*Directions for this task*:
Taking the records below, count the lines in which "none" appears and supply only the count.

*Dataset excerpts*:
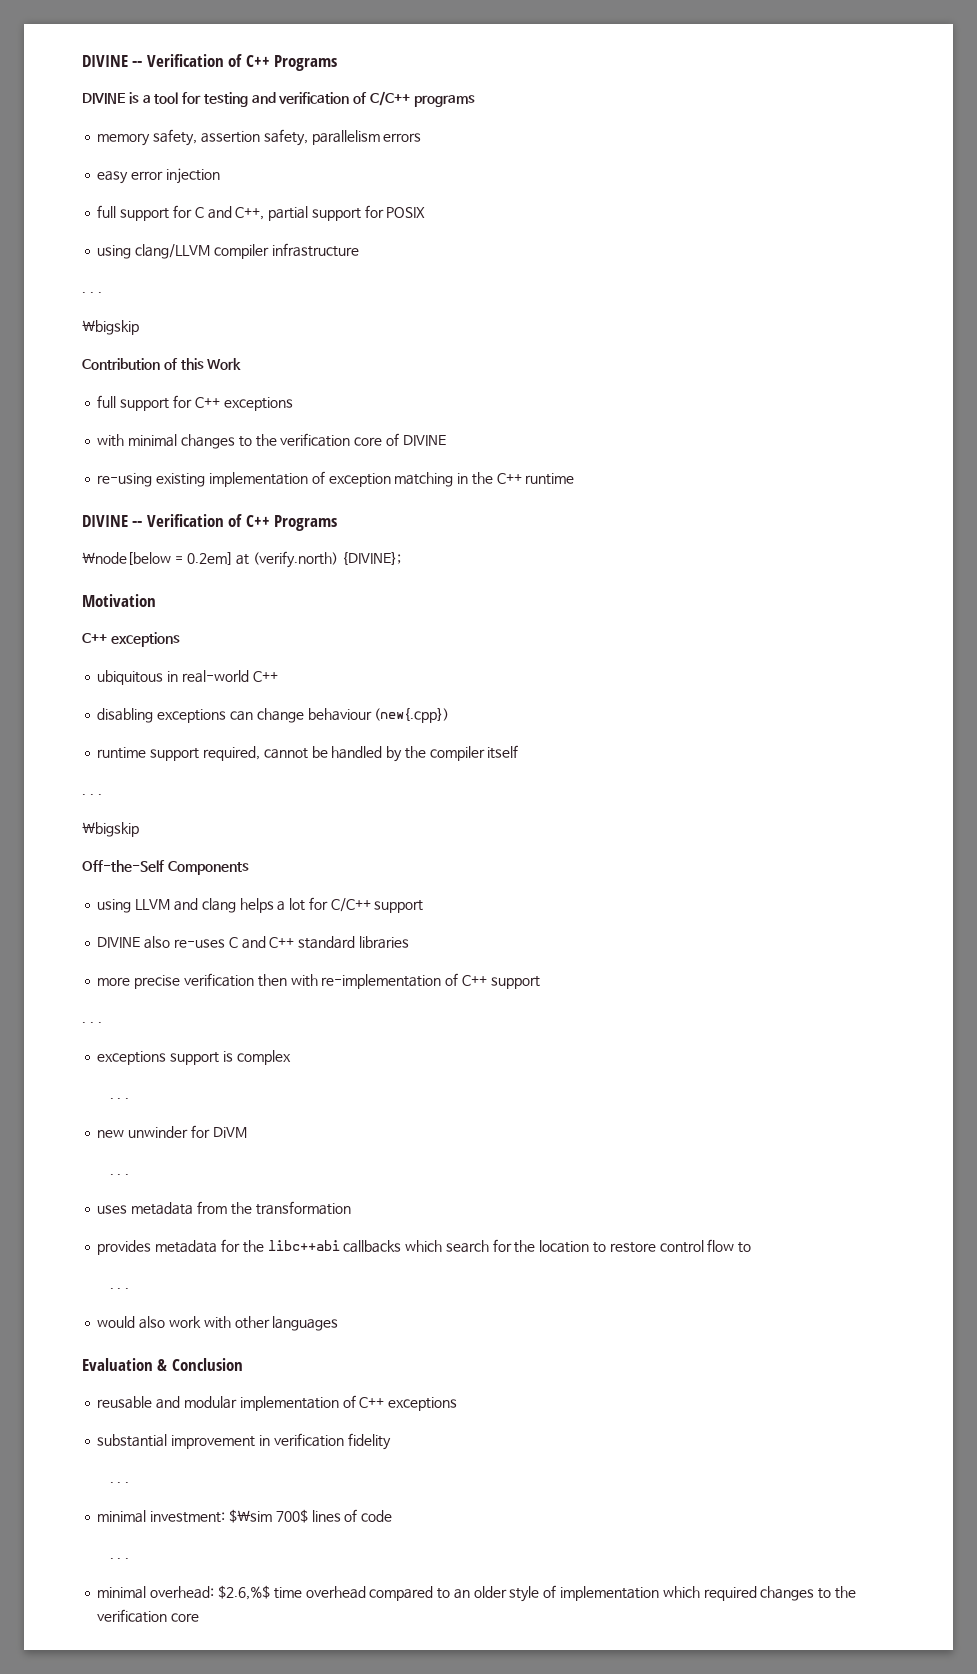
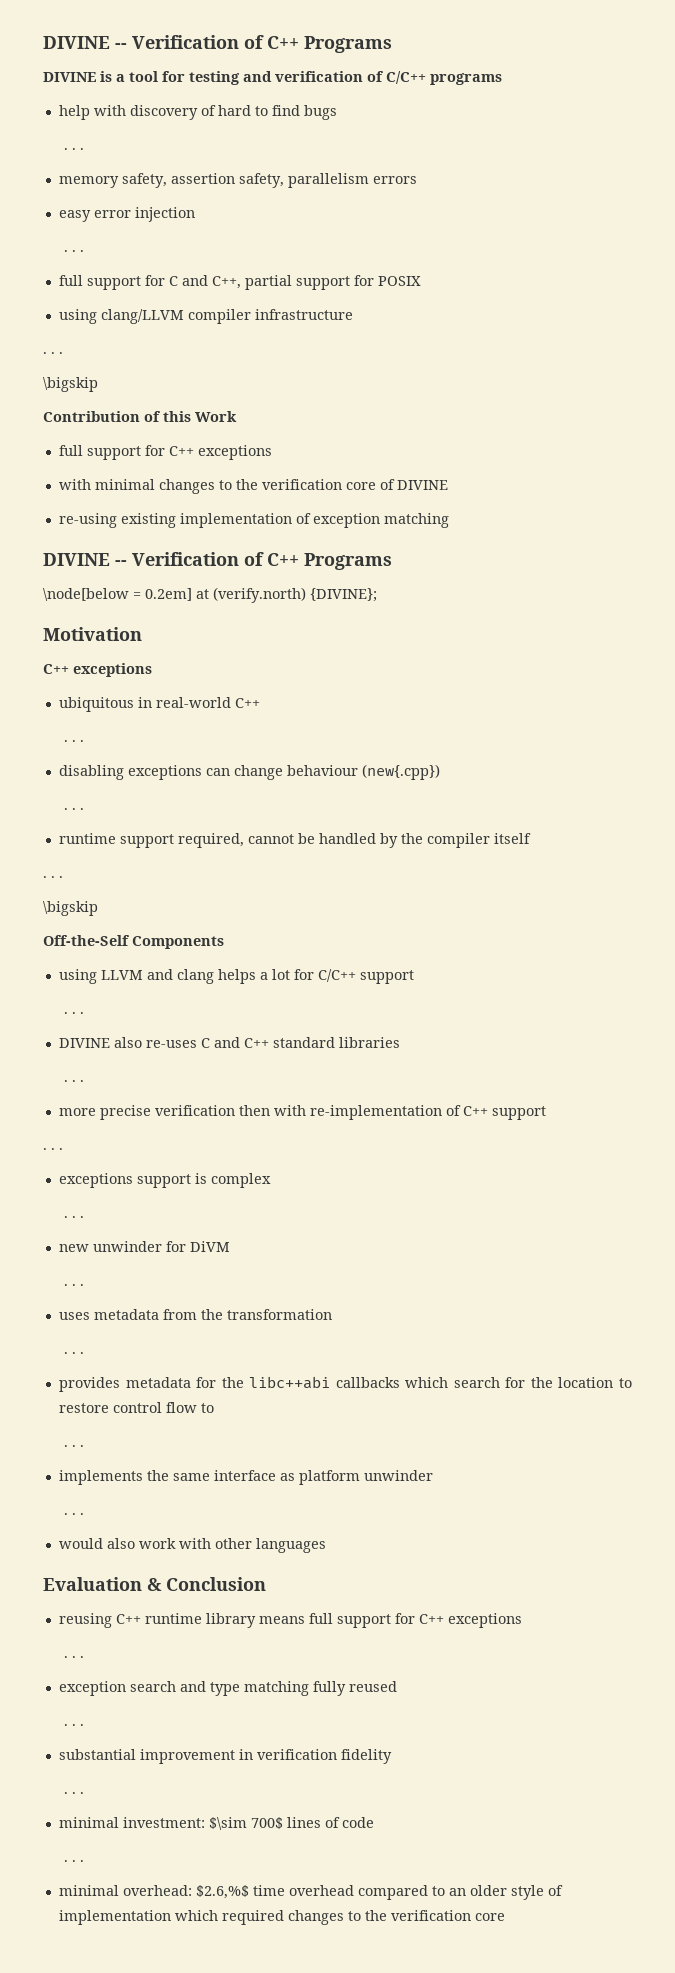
(475, 101) none -> [58,105,337,120] [63,148,84,150] // help with discovery of hard to find bugs // . . .
(220, 176) none -> [63,250,84,252] // . . .
[457,472,575,485] in the C++ runtime -> (449, 520) none
(278, 676) none -> [63,740,84,742] // . . .
(450, 715) none -> [63,808,84,810] // . . .
(424, 906) none -> [63,1012,84,1014] // . . .
(409, 942) none -> [63,1080,84,1082] // . . .
(351, 1208) none -> [63,1352,84,1354] // . . .
(130, 1288) none -> [58,1470,433,1485] [63,1513,84,1515] // implements the same interface as platform unwinder // . . .
[97,1395,458,1411] reusable and modular implementation of C++ exceptions -> [58,1613,522,1628] [63,1656,84,1658] [58,1681,397,1696] [63,1724,84,1726] reusing C++ runtime library means full support for C++ exceptions // . . . // exception search and type matching fully reused // . . .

*Task output*:
9